# Data for review

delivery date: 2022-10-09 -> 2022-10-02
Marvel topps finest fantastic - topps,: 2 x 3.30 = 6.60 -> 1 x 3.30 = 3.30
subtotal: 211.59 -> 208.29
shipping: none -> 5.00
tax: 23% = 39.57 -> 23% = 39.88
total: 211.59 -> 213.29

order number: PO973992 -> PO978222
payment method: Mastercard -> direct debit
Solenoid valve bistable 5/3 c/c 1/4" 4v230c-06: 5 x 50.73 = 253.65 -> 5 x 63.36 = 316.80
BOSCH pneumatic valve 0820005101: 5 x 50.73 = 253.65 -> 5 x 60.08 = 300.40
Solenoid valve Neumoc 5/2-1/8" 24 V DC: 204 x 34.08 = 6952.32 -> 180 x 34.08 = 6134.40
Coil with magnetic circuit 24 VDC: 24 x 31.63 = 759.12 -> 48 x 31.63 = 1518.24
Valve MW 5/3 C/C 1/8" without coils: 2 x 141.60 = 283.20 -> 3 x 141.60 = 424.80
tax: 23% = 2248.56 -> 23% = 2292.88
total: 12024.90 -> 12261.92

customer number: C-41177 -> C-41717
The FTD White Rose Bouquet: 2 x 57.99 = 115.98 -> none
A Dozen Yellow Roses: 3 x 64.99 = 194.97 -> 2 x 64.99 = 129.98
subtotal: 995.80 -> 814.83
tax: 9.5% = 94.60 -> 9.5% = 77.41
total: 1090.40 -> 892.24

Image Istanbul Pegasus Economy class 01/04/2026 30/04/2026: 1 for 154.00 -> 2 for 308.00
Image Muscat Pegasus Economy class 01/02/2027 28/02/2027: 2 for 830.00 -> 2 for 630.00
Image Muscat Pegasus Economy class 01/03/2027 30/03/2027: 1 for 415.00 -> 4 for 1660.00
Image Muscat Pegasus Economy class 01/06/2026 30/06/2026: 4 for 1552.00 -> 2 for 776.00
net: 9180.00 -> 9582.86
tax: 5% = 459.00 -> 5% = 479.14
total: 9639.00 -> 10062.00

# Your task
Please repeat the listing above in full and exactly.

# Result for this task
delivery date: 2022-10-09 -> 2022-10-02
Marvel topps finest fantastic - topps,: 2 x 3.30 = 6.60 -> 1 x 3.30 = 3.30
subtotal: 211.59 -> 208.29
shipping: none -> 5.00
tax: 23% = 39.57 -> 23% = 39.88
total: 211.59 -> 213.29

order number: PO973992 -> PO978222
payment method: Mastercard -> direct debit
Solenoid valve bistable 5/3 c/c 1/4" 4v230c-06: 5 x 50.73 = 253.65 -> 5 x 63.36 = 316.80
BOSCH pneumatic valve 0820005101: 5 x 50.73 = 253.65 -> 5 x 60.08 = 300.40
Solenoid valve Neumoc 5/2-1/8" 24 V DC: 204 x 34.08 = 6952.32 -> 180 x 34.08 = 6134.40
Coil with magnetic circuit 24 VDC: 24 x 31.63 = 759.12 -> 48 x 31.63 = 1518.24
Valve MW 5/3 C/C 1/8" without coils: 2 x 141.60 = 283.20 -> 3 x 141.60 = 424.80
tax: 23% = 2248.56 -> 23% = 2292.88
total: 12024.90 -> 12261.92

customer number: C-41177 -> C-41717
The FTD White Rose Bouquet: 2 x 57.99 = 115.98 -> none
A Dozen Yellow Roses: 3 x 64.99 = 194.97 -> 2 x 64.99 = 129.98
subtotal: 995.80 -> 814.83
tax: 9.5% = 94.60 -> 9.5% = 77.41
total: 1090.40 -> 892.24

Image Istanbul Pegasus Economy class 01/04/2026 30/04/2026: 1 for 154.00 -> 2 for 308.00
Image Muscat Pegasus Economy class 01/02/2027 28/02/2027: 2 for 830.00 -> 2 for 630.00
Image Muscat Pegasus Economy class 01/03/2027 30/03/2027: 1 for 415.00 -> 4 for 1660.00
Image Muscat Pegasus Economy class 01/06/2026 30/06/2026: 4 for 1552.00 -> 2 for 776.00
net: 9180.00 -> 9582.86
tax: 5% = 459.00 -> 5% = 479.14
total: 9639.00 -> 10062.00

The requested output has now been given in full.